_WORK INSTRUCTION_. Omit the pictures, then write out every entry exactly as it reads.

_RECORD SET_.
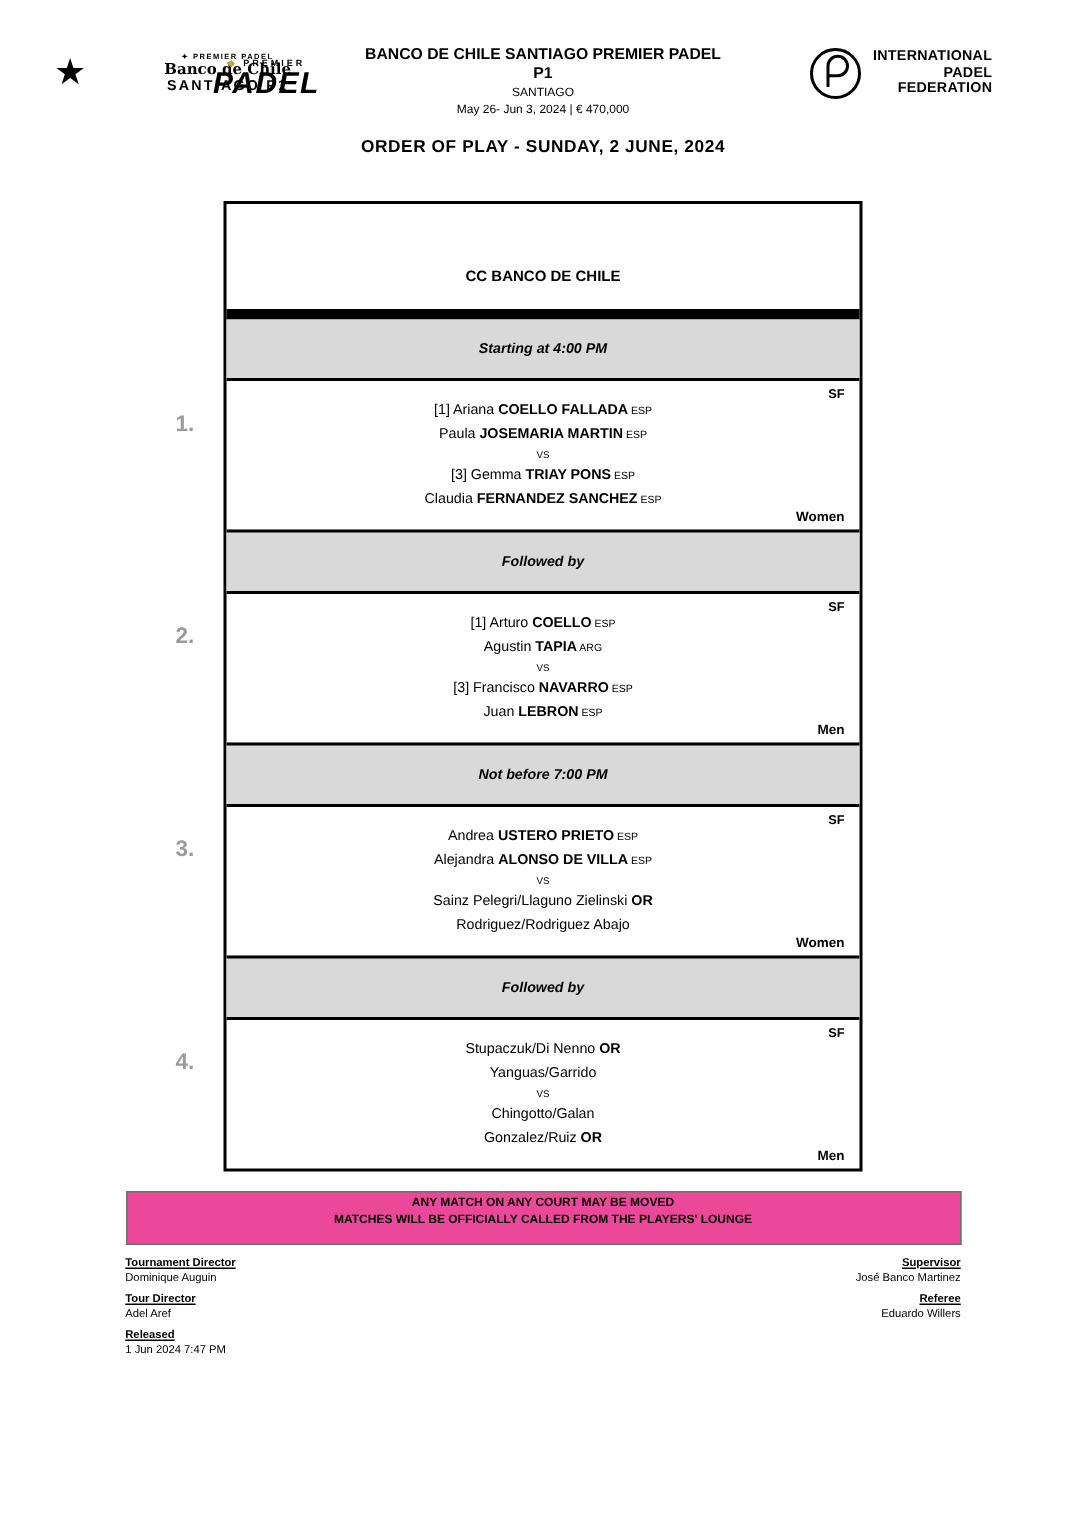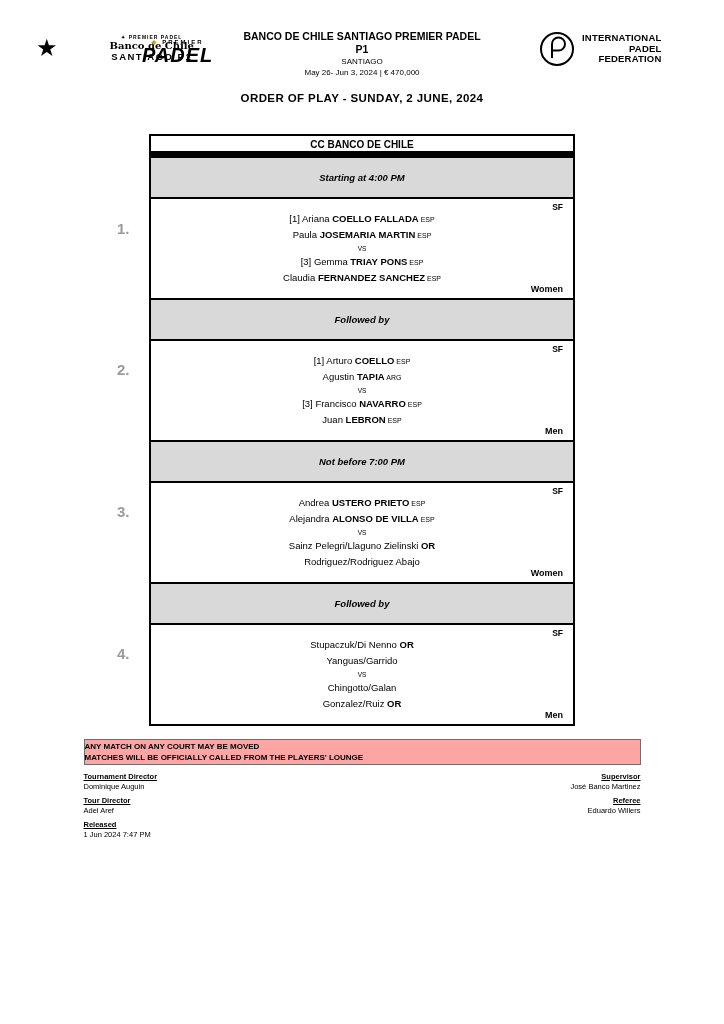"CC BANCO DE CHILE" .court-name { margin-top: none -> 40px; padding: 3px 0 1px -> 3px 0 16px }
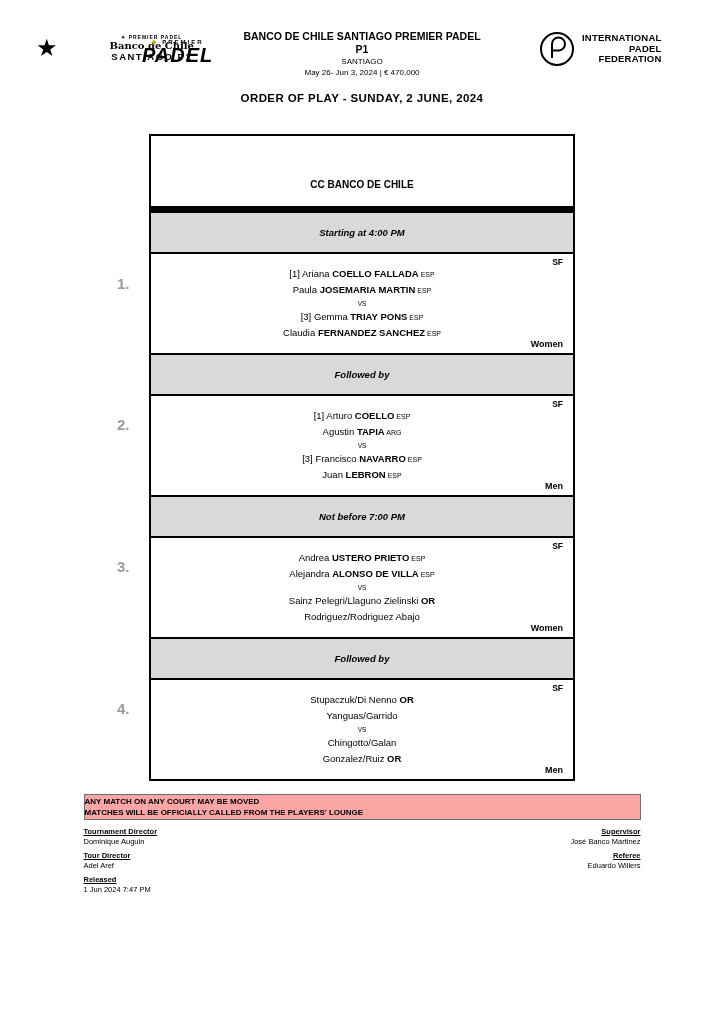"ANY MATCH ON ANY COURT" .notice { background: #fca5a5 -> #ec4899; padding: 2px 0 1px -> 2px 0 11px; text-align: left -> center }
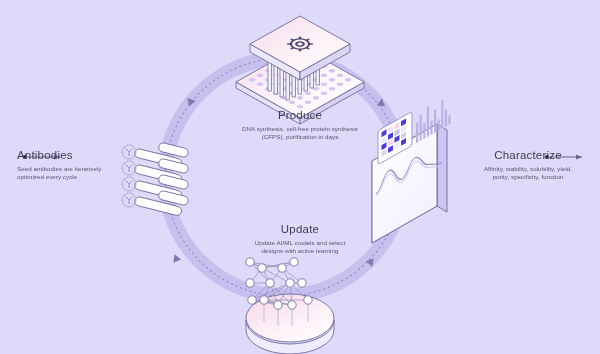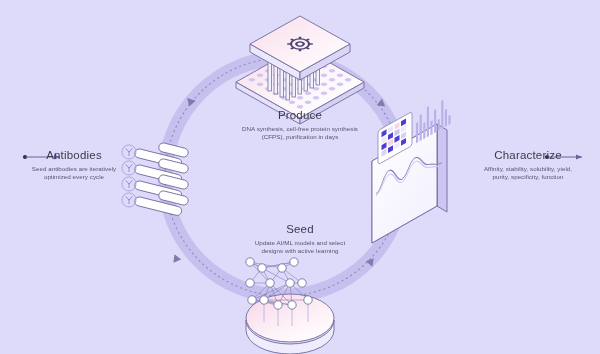"Antibodies" #antibodies-label { left: 8px -> 17px; text-align: center -> left }
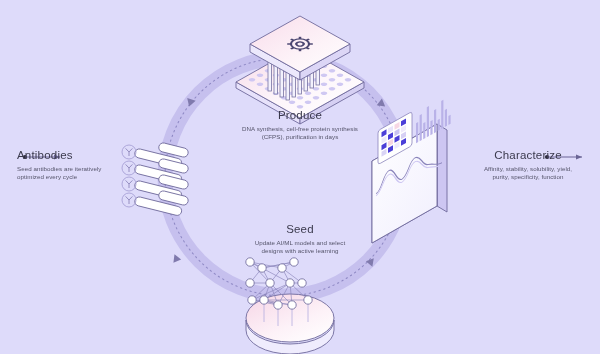"Seed" div.lbl-title { text: Seed -> Update }
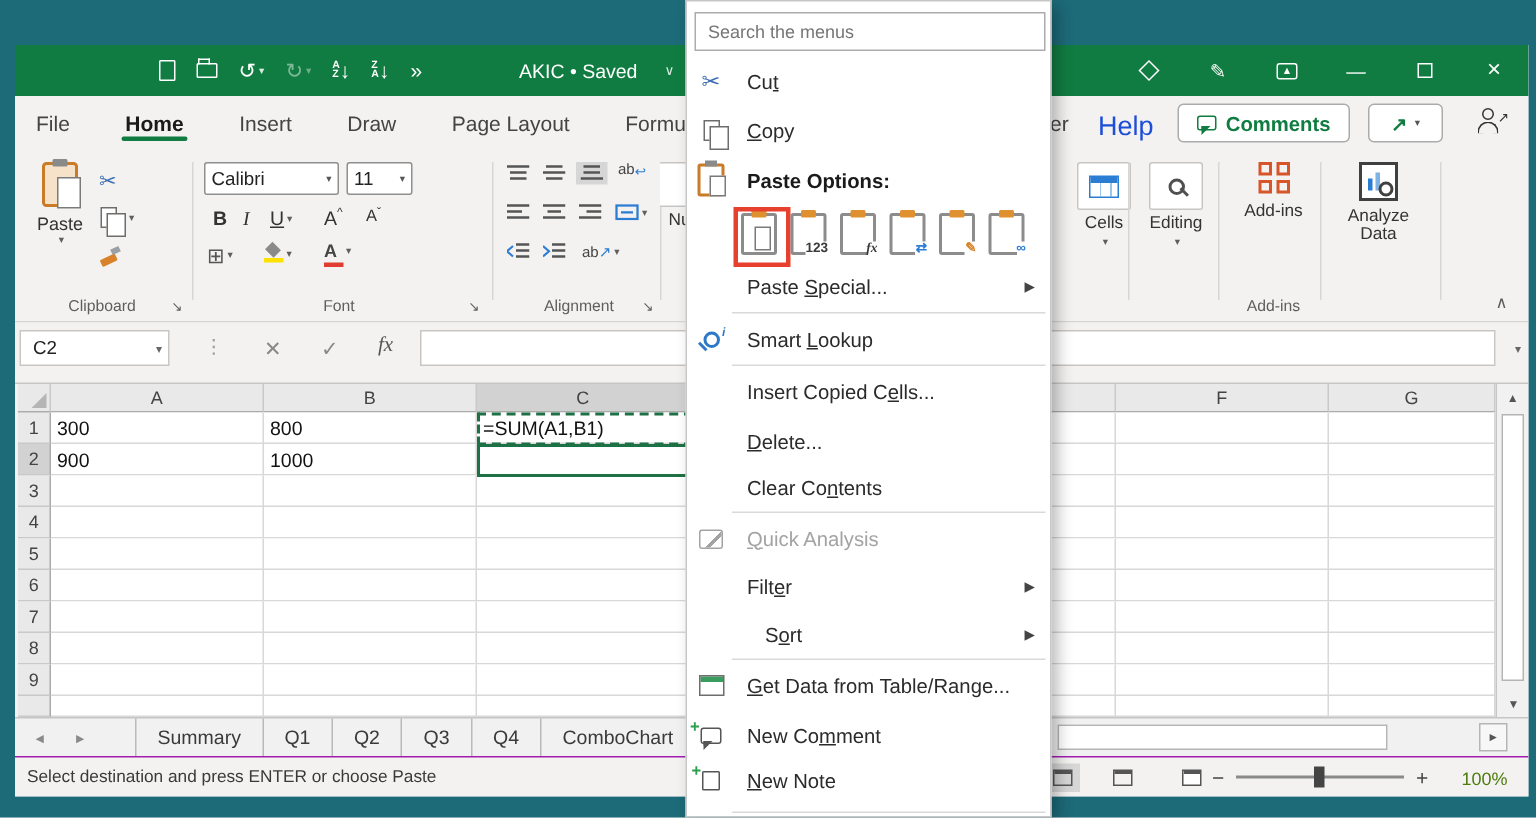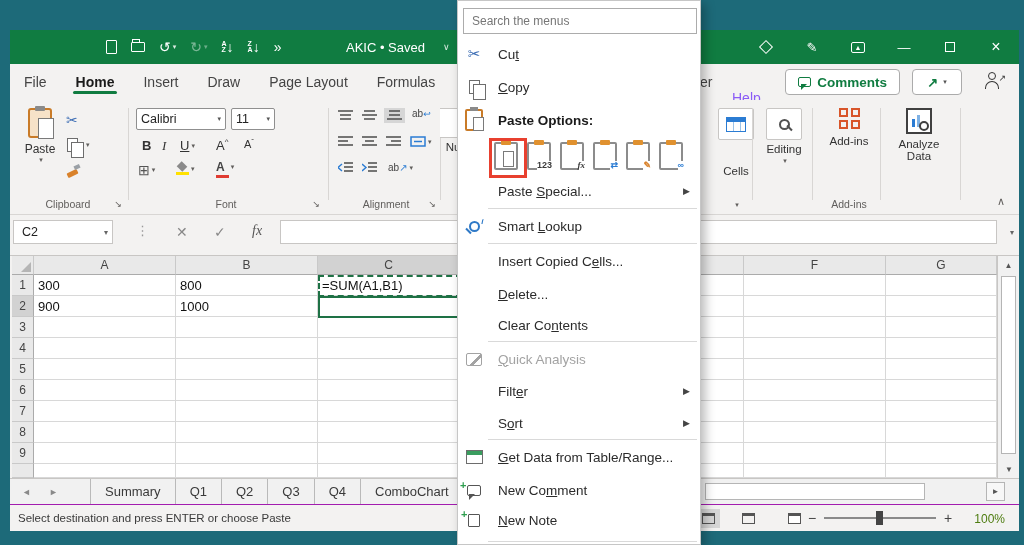"File" .tabs { gap: 27px -> 35px }
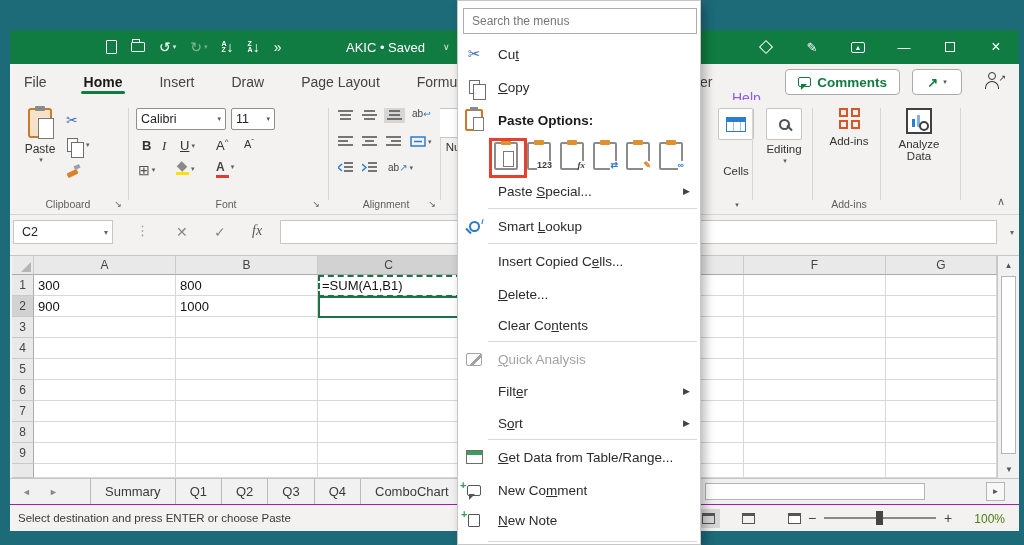"Help" .help-tab { color: #8b5cf6 -> #1d4ed8; font-size: 14px -> 18px; top: 26px -> 10px }
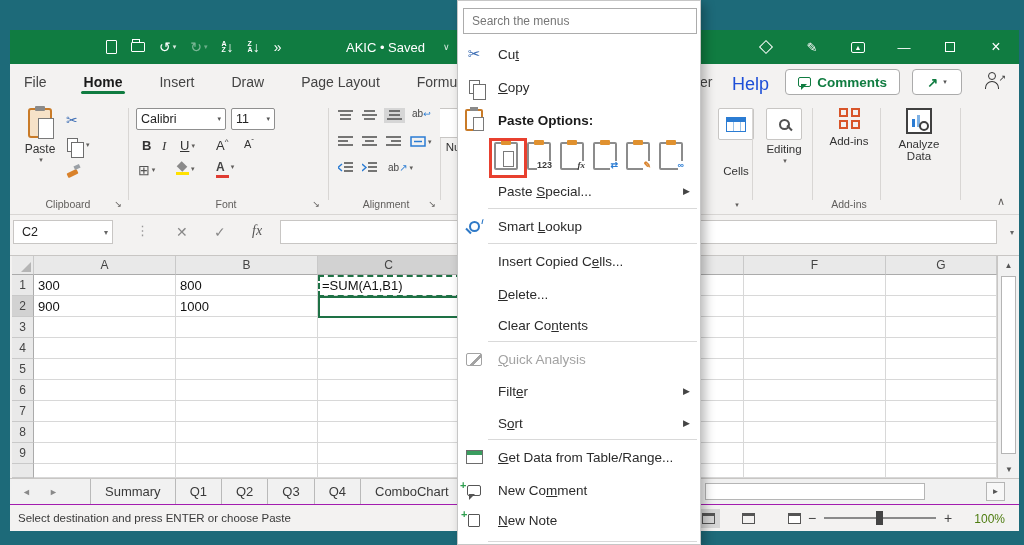"Cells" div.collapsed-grp { gap: 22px -> none }
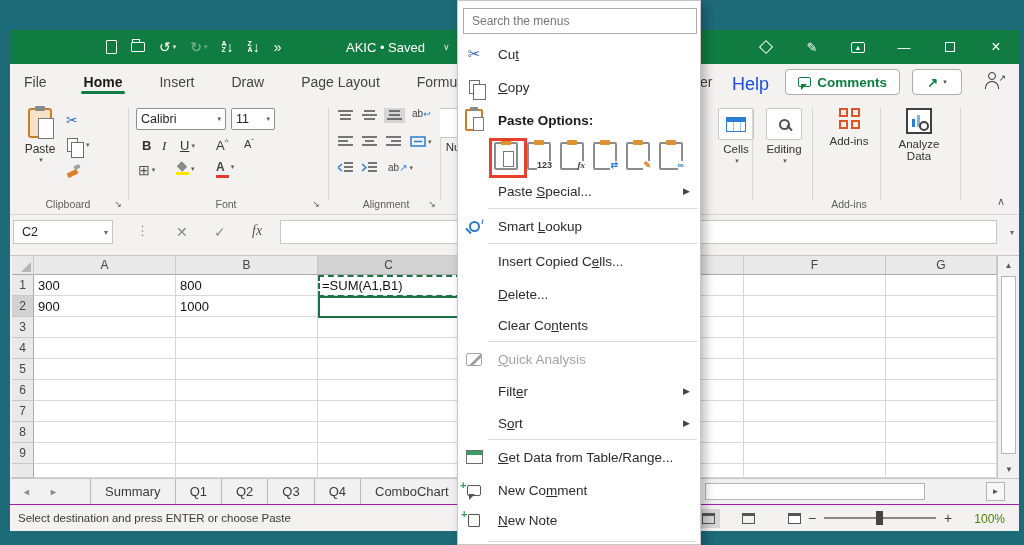"Sort" div.mi { padding-left: none -> 12px }
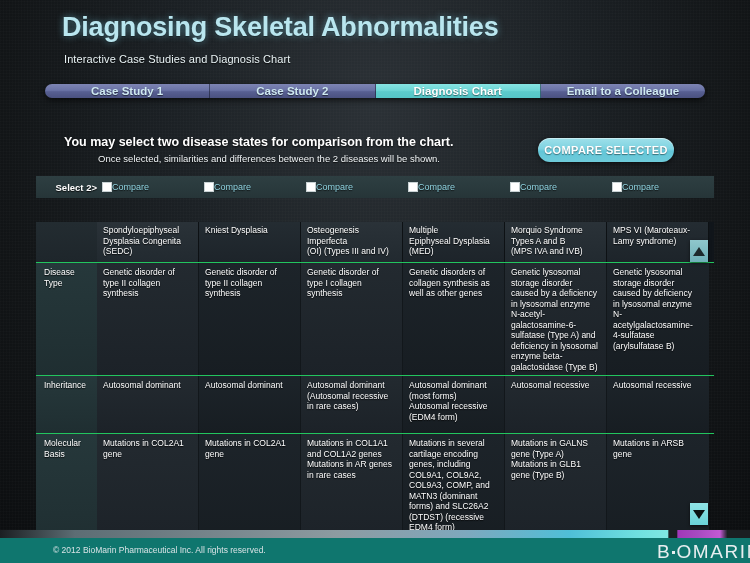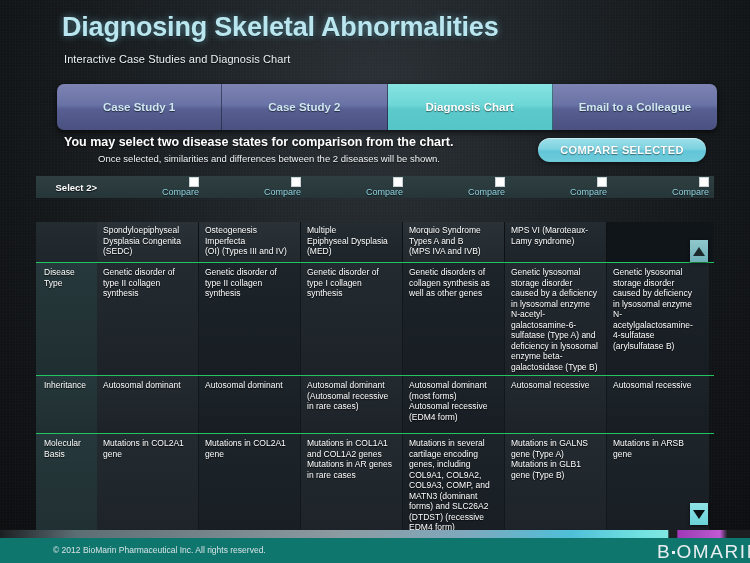"Case Study 1" .tabbar { height: 46px -> 14px; margin-left: 12px -> none }
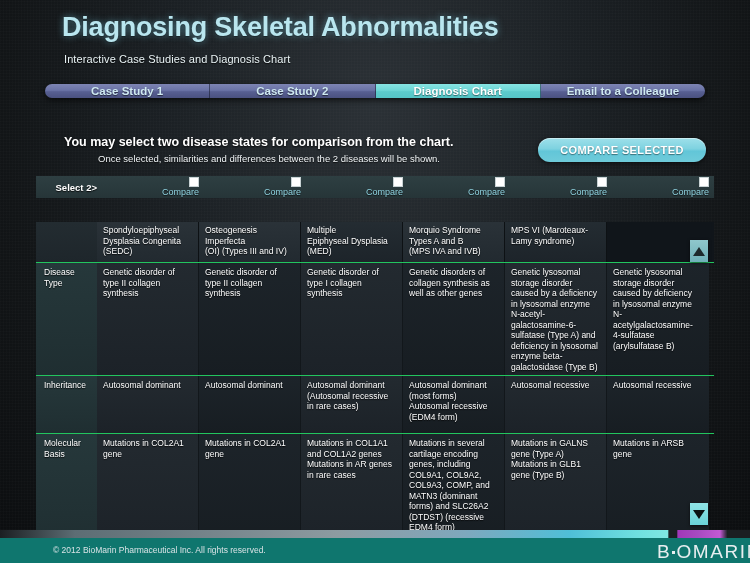"COMPARE SELECTED" .compare-btn { width: 168px -> 136px }
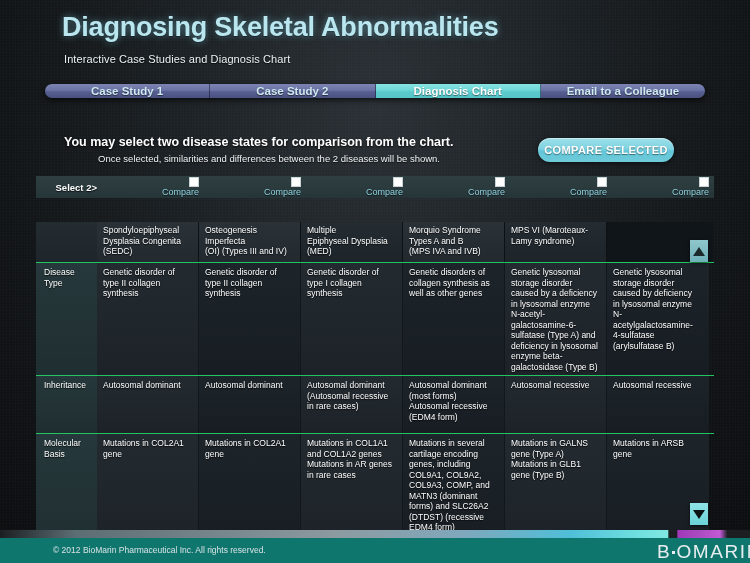"Compare" .cmp-cell { align-items: flex-end -> flex-start; flex-direction: column -> none }
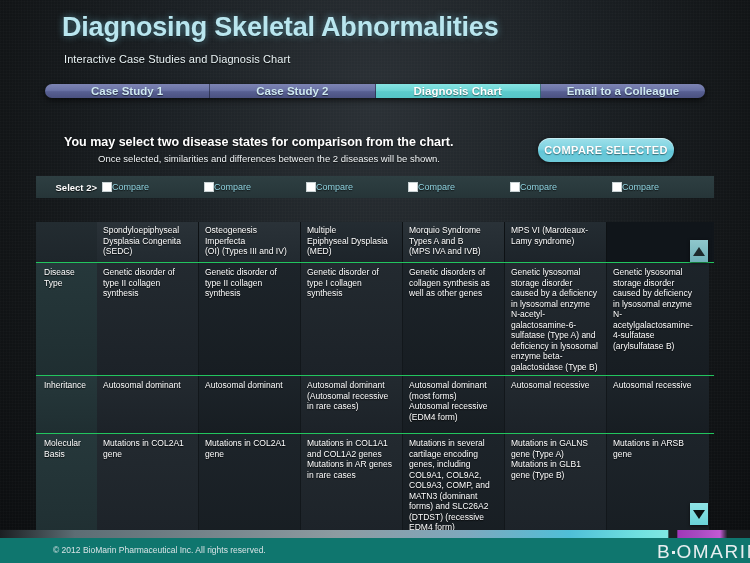"Kniest Dysplasia" div.head-cell { html: none -> <div>Kniest Dysplasia</div> }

_RESPONSE FOR THIS EXERCISE_.
"CC BANCO DE CHILE" .court-name { margin-top: none -> 40px; padding: 3px 0 1px -> 3px 0 16px }
"ANY MATCH ON ANY COURT" .notice { background: #fca5a5 -> #ec4899; padding: 2px 0 1px -> 2px 0 11px; text-align: left -> center }
"Antibodies" #antibodies-label { left: 8px -> 17px; text-align: center -> left }
"Seed" div.lbl-title { text: Seed -> Update }
"File" .tabs { gap: 27px -> 35px }
"Help" .help-tab { color: #8b5cf6 -> #1d4ed8; font-size: 14px -> 18px; top: 26px -> 10px }
"Cells" div.collapsed-grp { gap: 22px -> none }
"Sort" div.mi { padding-left: none -> 12px }
"Case Study 1" .tabbar { height: 46px -> 14px; margin-left: 12px -> none }
"COMPARE SELECTED" .compare-btn { width: 168px -> 136px }
"Compare" .cmp-cell { align-items: flex-end -> flex-start; flex-direction: column -> none }
"Kniest Dysplasia" div.head-cell { html: none -> <div>Kniest Dysplasia</div> }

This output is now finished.